# [Task description]
Which lines below contain "flüssig"? Copy every one of them.

# [Data in this exercise]
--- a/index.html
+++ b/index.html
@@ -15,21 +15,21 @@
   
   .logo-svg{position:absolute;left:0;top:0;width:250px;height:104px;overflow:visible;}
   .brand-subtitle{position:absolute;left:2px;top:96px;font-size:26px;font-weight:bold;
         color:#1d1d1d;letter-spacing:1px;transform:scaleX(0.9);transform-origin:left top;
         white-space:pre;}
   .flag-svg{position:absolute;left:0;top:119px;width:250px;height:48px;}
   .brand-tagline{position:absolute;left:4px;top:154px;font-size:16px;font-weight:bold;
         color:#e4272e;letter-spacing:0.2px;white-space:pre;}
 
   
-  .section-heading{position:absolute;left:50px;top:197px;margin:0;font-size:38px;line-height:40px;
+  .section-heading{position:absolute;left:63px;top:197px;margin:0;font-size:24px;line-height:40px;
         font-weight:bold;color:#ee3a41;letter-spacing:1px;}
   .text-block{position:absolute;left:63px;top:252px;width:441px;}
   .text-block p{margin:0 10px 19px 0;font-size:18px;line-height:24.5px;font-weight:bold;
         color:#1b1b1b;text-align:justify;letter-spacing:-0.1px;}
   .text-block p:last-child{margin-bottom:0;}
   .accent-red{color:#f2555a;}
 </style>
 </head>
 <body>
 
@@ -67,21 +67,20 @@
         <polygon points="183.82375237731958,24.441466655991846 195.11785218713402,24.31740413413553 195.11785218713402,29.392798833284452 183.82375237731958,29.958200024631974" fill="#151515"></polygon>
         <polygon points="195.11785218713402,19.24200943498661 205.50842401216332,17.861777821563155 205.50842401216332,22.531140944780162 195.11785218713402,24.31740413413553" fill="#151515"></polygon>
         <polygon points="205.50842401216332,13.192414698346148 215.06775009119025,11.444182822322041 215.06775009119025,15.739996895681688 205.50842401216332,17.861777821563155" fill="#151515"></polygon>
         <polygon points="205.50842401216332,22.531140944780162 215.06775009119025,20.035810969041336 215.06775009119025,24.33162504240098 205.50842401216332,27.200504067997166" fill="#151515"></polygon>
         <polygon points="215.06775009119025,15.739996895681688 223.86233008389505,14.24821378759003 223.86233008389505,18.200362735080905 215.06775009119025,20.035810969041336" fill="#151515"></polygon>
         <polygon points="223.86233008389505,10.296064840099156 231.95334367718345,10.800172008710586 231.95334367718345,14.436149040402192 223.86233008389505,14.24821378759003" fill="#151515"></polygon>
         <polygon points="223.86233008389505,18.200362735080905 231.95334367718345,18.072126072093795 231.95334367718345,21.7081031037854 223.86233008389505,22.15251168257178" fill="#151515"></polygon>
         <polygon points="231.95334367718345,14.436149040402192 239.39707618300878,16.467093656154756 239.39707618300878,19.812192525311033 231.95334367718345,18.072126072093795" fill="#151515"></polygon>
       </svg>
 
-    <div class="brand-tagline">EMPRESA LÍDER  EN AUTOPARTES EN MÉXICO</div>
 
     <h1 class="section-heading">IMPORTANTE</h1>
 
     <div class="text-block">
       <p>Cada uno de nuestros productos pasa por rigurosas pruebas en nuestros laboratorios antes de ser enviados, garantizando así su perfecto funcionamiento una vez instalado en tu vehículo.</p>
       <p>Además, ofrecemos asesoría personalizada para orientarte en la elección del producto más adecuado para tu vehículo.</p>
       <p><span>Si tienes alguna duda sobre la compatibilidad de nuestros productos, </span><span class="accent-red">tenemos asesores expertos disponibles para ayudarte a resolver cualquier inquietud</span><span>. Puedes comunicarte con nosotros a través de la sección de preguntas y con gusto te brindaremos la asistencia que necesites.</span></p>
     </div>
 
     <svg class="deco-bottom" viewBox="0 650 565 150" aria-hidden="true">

* * *

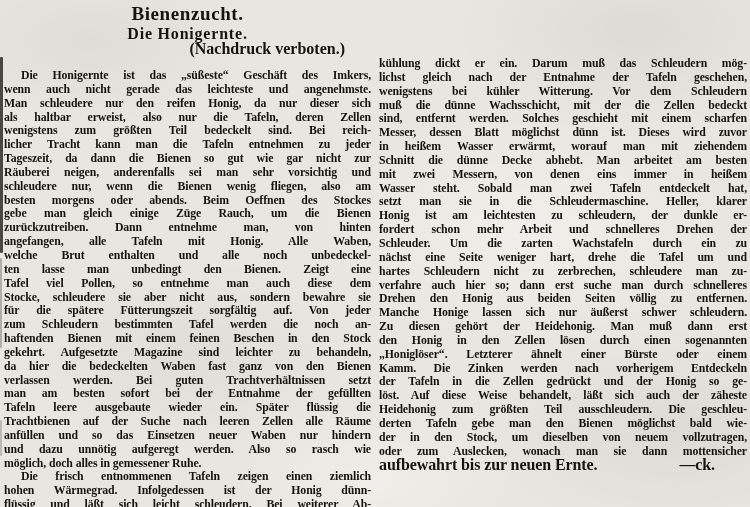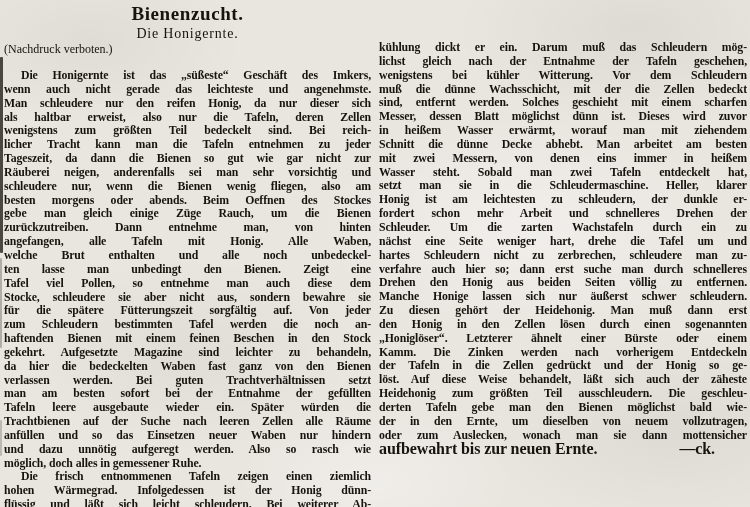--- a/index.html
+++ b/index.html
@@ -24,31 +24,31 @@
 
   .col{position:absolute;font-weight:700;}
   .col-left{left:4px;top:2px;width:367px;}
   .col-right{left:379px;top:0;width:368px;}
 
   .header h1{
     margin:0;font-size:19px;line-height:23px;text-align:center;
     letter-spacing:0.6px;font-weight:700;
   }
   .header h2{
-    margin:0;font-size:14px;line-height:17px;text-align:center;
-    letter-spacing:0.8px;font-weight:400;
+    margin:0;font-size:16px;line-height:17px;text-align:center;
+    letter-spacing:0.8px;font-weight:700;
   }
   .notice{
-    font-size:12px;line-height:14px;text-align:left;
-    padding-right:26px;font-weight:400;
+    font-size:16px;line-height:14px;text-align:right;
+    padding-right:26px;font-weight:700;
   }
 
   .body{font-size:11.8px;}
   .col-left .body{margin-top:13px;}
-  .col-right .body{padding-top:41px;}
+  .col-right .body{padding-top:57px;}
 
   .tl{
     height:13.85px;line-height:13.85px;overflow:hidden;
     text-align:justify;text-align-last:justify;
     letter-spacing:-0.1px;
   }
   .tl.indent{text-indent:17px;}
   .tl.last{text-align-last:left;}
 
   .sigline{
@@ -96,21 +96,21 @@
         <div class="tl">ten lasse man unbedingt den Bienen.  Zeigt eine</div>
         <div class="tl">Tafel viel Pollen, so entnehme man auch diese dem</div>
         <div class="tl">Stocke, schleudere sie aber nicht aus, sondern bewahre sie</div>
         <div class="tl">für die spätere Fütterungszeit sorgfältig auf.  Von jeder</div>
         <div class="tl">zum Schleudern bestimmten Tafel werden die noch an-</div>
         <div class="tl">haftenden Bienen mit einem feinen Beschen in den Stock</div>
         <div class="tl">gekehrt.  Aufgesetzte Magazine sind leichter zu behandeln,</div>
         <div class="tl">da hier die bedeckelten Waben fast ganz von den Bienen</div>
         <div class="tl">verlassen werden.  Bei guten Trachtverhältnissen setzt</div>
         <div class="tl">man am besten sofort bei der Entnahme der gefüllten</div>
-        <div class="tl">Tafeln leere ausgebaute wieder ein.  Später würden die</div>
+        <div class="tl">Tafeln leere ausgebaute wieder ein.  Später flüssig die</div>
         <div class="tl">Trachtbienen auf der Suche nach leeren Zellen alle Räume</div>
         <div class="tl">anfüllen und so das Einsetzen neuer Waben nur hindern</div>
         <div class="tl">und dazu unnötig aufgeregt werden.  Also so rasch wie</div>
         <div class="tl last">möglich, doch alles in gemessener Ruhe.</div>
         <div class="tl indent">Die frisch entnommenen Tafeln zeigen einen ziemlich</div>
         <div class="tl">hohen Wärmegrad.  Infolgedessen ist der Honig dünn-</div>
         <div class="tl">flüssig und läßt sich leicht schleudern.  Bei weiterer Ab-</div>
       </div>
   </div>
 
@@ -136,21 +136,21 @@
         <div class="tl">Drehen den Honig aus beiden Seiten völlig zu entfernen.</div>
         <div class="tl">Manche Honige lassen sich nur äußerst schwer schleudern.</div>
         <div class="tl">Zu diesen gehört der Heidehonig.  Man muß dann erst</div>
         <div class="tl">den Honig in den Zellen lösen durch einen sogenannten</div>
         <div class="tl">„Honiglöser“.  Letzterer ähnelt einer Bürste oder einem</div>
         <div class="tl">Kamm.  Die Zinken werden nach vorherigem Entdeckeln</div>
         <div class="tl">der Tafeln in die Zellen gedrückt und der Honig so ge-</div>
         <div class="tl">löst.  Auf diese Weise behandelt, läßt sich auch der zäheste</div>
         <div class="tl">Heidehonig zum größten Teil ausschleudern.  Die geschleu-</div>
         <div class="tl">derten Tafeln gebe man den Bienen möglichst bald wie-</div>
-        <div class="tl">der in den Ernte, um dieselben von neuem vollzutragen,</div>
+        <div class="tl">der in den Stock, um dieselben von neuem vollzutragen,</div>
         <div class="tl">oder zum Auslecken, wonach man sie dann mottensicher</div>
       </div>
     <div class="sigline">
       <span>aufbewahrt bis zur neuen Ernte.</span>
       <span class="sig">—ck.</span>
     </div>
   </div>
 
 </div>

# [Answer to the exercise]
+        <div class="tl">Tafeln leere ausgebaute wieder ein.  Später flüssig die</div>
         <div class="tl">flüssig und läßt sich leicht schleudern.  Bei weiterer Ab-</div>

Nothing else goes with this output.